El epitelio del injerto libre degenera rápidamente en la fase inicial de la curación y, después, se descama.
Al colocar el injerto sobre una recesión, parte del lecho receptor será la superficie radicular avascular; como el injerto depende de la naturaleza de su lecho para la difusión del plasma y la posterior revascularización, la utilización de los injertos libres en los tratamientos de las recesiones gingivales implica un riesgo mayor de fracaso. El área del injerto sobre la superficie radicular avascular debe recibir nutrientes del lecho de tejido conectivo que rodea la recesión. Así la cantidad de tejido que puede ser mantenida sobre la superficie radicular está limitada por el tamaño de la zona avascularizada.

Fase de revascularizacion 2 a 11 días
Después de cuatro o cinco días de curación, se produce la anastomosis de los vasos sanguíneos del lecho receptor con los del injerto, se restablece de esta manera la circulación sanguínea en los vasos preexistentes en el injerto. El período siguiente se caracteriza por proliferación capilar que origina una densa red de vasos sanguíneos en el mismo.
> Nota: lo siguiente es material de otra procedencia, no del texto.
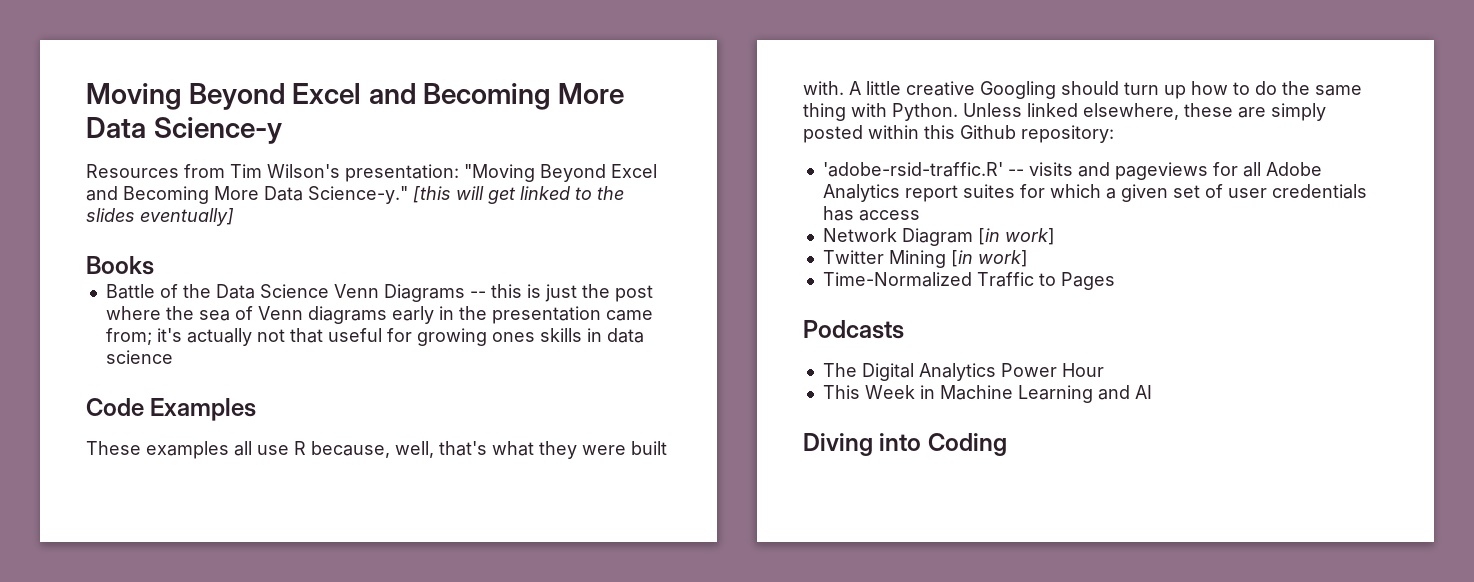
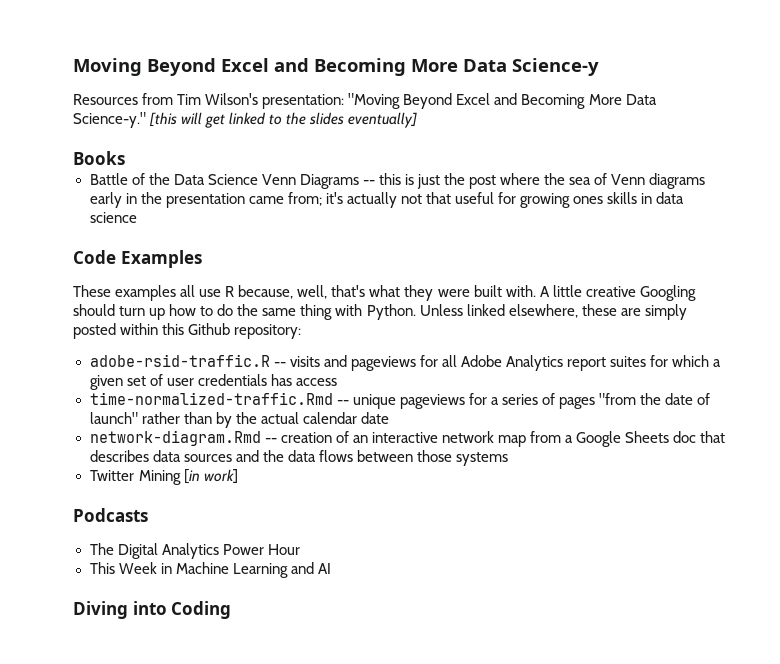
- 'adobe-rsid-traffic.R' -- visits and pageviews for all Adobe Analytics report suites for which a given set of user credentials has access
+ adobe-rsid-traffic.R -- visits and pageviews for all Adobe Analytics report suites for which a given set of user credentials has access
- Network Diagram [in work]
+ time-normalized-traffic.Rmd -- unique pageviews for a series of pages "from the date of launch" rather than by the actual calendar date
+ network-diagram.Rmd -- creation of an interactive network map from a Google Sheets doc that describes data sources and the data flows between those systems
- Time-Normalized Traffic to Pages

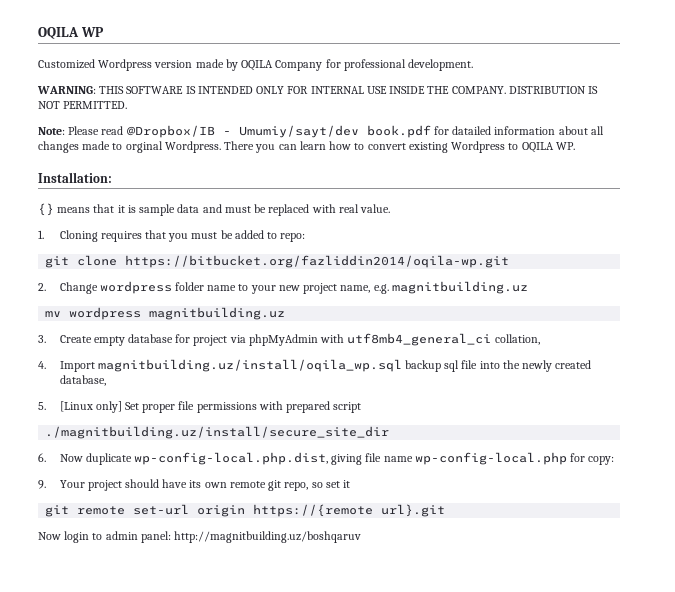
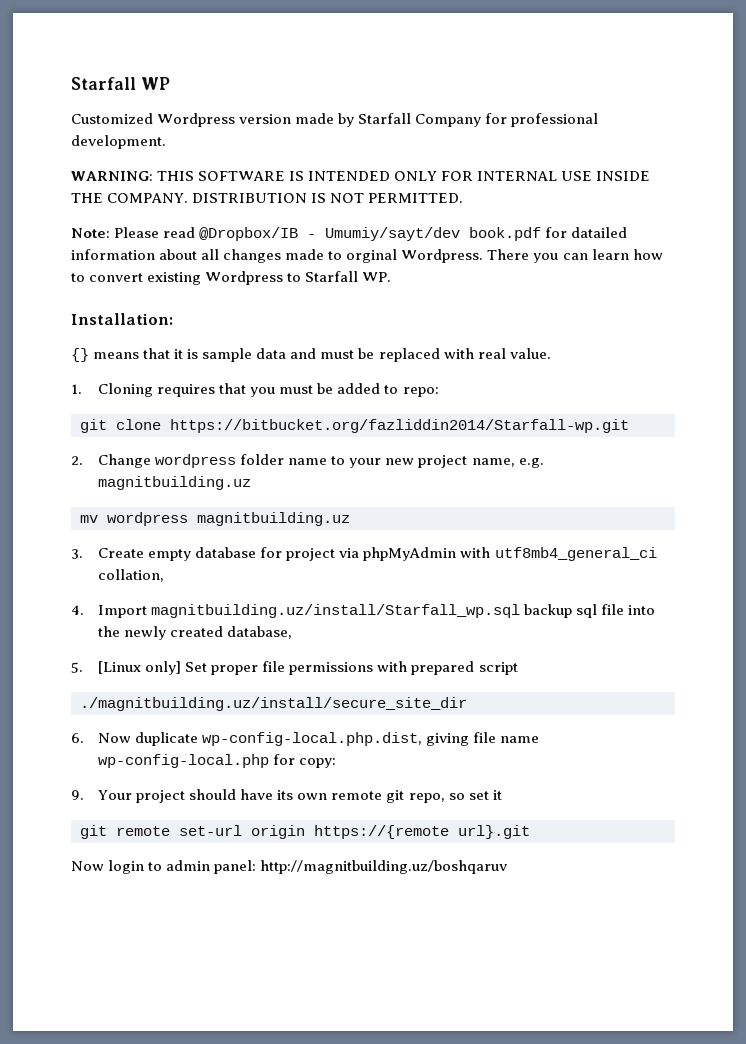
- OQILA WP
+ Starfall WP
- Customized Wordpress version made by OQILA Company for professional development.
+ Customized Wordpress version made by Starfall Company for professional development.
- There you can learn how to convert existing Wordpress to OQILA WP.
+ There you can learn how to convert existing Wordpress to Starfall WP.
- git clone https://bitbucket.org/fazliddin2014/oqila-wp.git
+ git clone https://bitbucket.org/fazliddin2014/Starfall-wp.git
- 4. Import magnitbuilding.uz/install/oqila_wp.sql backup sql file into the newly created database,
+ 4. Import magnitbuilding.uz/install/Starfall_wp.sql backup sql file into the newly created database,

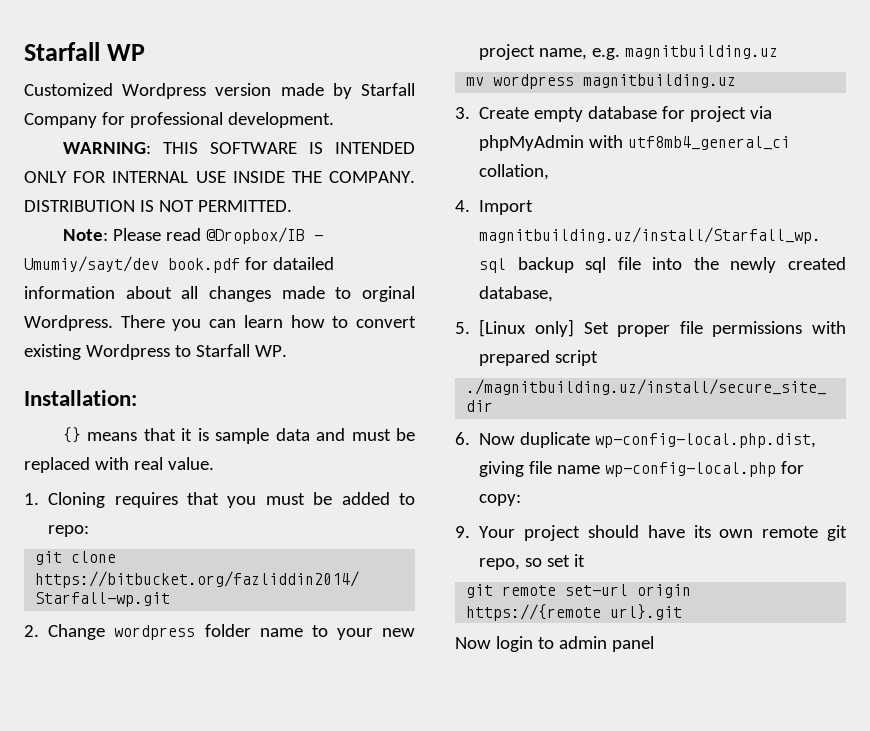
- Now login to admin panel: http://magnitbuilding.uz/boshqaruv
+ Now login to admin panel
Al mismo tiempo, se establece una unión fibrosa entre el injerto y el tejido conectivo subyacente del lecho. La reepitelialización del injerto se produce principalmente por proliferación del epitelio desde los tejidos adyacentes.

Fase de maduración del tejido 11 a 42 días
Durante este período la cantidad de vasos sanguíneos del transplante se reduce gradualmente y después de los 14 días el sistema vascular del injerto se ve normal. Además el epitelio madura gradualmente con la formación de una capa de queratina. El establecimiento y mantenimiento de una circulación plasmática entre el lecho receptor y el injerto durante la fase inicial de la curación es crítico para el resultado de la terapia; por lo tanto con el fin de asegurarse las condiciones ideales es preciso evacuar la sangre entre el injerto y el lecho receptor mediante la presión ejercida contra el injerto después de la sutura.

Conclusión:
Los datos de estudios científicos y experimentales han demostrado que el ancho de la encía adherida no son de importancia decisiva para el mantenimiento de la salud gingival. Por consiguiente la presencia de una zona estrecha de encía insertada de por si no se justifica la intervención quirúrgica. la indicación para la utilización de las técnicas quirúrgicas descriptas se basa en la presencia de una recesión gingival progresiva e inflamación.